======== Supplied material ========

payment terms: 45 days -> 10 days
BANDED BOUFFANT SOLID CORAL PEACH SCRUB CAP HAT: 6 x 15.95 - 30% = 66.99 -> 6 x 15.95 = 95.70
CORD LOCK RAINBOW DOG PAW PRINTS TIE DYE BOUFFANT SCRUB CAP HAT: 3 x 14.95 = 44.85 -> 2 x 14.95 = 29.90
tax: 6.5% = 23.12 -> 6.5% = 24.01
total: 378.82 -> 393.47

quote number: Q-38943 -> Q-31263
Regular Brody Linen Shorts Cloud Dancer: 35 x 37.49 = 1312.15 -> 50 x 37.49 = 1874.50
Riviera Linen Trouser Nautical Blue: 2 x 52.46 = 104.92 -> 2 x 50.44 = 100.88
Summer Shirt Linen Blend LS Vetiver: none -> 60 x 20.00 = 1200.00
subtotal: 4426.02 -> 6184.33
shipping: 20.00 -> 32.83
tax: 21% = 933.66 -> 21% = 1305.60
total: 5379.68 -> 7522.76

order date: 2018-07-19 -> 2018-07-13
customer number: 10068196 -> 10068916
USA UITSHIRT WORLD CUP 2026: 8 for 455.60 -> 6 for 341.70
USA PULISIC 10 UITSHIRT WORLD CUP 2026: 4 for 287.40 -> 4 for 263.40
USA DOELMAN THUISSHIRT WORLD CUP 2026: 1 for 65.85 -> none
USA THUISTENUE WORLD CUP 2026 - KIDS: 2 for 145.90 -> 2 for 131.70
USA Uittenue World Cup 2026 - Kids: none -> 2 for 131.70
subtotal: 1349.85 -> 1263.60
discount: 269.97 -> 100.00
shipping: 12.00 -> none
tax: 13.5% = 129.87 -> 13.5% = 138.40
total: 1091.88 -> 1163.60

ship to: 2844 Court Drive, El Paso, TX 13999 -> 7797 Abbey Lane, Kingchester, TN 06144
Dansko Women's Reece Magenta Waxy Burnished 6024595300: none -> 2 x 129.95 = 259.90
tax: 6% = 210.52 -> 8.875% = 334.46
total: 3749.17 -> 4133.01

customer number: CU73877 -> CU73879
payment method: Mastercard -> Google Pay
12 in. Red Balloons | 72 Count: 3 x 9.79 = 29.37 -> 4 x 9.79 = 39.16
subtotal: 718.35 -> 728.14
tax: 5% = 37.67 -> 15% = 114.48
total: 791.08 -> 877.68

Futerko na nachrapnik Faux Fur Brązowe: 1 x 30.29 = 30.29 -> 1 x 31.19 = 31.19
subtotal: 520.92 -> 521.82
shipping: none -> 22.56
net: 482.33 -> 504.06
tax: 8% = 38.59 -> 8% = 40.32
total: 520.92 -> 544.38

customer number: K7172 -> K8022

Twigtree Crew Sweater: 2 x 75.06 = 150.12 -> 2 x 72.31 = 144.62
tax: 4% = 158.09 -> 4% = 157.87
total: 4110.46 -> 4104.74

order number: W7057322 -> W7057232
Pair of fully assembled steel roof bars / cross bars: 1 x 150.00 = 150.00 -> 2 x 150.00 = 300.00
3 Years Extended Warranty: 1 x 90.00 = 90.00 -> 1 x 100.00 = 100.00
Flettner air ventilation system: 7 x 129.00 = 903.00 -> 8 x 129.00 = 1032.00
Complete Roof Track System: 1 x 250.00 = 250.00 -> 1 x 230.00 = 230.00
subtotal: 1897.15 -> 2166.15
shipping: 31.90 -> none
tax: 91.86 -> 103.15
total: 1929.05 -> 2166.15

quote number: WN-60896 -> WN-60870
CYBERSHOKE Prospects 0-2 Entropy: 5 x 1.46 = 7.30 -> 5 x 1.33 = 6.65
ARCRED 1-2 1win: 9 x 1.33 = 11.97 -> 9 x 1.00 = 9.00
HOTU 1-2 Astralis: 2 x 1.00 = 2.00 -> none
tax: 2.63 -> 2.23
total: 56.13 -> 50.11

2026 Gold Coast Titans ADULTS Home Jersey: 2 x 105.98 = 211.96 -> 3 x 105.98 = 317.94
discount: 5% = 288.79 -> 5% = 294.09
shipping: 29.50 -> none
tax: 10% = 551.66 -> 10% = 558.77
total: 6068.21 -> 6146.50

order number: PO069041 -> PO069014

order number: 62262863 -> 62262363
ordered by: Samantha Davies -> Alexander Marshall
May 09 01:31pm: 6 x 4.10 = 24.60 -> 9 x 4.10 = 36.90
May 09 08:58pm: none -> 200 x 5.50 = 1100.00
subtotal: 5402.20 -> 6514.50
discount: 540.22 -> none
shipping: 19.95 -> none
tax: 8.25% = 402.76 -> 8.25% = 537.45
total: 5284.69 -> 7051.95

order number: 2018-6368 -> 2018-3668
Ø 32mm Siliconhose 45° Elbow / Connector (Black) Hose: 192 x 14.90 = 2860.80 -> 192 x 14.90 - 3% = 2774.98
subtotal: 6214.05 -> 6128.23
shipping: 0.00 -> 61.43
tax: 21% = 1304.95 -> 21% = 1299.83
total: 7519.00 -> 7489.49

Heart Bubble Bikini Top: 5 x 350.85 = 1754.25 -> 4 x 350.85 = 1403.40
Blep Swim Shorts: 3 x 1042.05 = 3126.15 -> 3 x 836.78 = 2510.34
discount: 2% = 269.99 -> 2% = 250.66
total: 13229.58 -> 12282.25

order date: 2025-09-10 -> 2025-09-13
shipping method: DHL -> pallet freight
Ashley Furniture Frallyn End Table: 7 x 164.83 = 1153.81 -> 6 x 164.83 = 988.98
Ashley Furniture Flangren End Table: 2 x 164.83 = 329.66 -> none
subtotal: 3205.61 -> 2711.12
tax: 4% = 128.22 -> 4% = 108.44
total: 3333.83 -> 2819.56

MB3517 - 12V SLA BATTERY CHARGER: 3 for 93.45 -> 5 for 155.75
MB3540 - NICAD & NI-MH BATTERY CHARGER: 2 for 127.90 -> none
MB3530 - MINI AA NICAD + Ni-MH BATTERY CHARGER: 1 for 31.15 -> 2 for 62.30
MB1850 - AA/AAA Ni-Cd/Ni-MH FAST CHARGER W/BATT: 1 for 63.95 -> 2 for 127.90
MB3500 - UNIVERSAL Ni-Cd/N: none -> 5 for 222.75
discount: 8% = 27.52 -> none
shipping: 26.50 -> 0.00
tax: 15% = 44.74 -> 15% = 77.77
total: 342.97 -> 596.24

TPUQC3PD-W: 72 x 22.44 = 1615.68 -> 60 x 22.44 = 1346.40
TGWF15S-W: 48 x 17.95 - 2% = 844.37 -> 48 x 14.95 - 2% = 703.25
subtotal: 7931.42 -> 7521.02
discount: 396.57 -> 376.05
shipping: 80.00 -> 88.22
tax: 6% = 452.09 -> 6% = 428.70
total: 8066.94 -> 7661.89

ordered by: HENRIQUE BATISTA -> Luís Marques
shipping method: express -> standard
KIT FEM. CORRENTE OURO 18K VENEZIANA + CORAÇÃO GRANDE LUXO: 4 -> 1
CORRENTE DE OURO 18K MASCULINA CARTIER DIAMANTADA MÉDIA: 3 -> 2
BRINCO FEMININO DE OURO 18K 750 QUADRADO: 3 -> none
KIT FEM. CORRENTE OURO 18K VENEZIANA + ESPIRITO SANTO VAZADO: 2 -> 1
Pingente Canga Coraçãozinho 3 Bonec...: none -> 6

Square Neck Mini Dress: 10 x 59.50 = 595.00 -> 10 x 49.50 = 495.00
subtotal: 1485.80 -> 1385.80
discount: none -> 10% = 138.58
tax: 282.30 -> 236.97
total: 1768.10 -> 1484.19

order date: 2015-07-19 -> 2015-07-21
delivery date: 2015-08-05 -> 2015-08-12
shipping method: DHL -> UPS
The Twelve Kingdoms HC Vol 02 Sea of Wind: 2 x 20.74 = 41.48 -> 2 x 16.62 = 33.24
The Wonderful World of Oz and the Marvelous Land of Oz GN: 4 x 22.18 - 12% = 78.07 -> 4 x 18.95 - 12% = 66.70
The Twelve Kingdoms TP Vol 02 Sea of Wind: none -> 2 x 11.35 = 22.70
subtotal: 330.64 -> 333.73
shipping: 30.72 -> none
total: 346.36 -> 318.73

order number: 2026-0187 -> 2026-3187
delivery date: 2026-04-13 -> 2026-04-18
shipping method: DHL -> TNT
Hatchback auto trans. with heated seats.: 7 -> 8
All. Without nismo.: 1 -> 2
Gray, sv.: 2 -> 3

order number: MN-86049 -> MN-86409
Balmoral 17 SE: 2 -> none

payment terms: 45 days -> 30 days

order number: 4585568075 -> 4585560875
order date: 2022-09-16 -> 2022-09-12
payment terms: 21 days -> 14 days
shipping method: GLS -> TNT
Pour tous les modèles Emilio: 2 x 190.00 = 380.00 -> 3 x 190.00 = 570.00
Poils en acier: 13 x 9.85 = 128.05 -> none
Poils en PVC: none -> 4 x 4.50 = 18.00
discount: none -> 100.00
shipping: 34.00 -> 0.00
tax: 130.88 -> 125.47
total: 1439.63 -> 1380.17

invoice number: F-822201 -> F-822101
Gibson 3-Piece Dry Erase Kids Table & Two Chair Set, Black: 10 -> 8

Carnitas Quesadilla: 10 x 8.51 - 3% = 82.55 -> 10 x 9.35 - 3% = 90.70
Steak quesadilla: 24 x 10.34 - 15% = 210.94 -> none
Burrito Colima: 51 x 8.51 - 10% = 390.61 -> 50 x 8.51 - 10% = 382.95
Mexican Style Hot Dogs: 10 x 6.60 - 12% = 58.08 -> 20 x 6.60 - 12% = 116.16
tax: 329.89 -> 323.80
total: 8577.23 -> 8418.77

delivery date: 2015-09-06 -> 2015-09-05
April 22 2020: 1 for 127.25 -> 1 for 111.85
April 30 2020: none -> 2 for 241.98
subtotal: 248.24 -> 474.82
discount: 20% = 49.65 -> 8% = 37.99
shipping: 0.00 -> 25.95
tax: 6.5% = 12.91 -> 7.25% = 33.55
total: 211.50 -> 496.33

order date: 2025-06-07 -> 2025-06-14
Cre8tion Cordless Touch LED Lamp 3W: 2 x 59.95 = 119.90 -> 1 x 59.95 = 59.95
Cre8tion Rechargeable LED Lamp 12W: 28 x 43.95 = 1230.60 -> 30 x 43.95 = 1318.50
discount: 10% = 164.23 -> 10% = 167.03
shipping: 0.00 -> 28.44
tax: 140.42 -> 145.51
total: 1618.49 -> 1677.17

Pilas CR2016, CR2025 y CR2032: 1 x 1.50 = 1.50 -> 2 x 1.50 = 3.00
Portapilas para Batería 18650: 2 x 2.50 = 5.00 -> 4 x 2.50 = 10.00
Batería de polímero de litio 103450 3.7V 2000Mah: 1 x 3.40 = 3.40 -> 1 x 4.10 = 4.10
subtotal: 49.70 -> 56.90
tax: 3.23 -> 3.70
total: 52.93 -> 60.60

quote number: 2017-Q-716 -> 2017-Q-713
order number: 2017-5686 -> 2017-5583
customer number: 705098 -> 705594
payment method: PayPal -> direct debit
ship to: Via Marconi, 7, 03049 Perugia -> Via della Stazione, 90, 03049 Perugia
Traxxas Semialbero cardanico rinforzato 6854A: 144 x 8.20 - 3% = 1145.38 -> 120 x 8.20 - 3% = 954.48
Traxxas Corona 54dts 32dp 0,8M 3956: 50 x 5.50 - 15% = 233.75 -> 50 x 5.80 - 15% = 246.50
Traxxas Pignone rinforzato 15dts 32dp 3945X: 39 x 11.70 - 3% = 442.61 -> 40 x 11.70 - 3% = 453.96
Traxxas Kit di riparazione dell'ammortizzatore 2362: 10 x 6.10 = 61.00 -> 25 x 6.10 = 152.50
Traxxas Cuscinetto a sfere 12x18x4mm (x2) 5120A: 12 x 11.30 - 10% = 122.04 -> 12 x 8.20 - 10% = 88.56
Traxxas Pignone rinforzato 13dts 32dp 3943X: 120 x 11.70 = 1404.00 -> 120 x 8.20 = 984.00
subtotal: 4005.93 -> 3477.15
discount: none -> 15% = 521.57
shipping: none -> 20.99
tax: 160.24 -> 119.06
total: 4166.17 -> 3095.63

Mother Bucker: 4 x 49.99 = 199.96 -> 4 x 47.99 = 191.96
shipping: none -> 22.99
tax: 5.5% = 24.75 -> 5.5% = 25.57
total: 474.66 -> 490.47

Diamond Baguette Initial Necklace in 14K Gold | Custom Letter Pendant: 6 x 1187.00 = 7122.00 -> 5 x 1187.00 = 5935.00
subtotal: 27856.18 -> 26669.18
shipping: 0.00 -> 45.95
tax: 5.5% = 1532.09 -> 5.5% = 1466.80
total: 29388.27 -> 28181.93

========

Aim of the exercise >> Give the count of lines in the material containing "BATTERY". The reply is that number alone.

Exercise result >> 3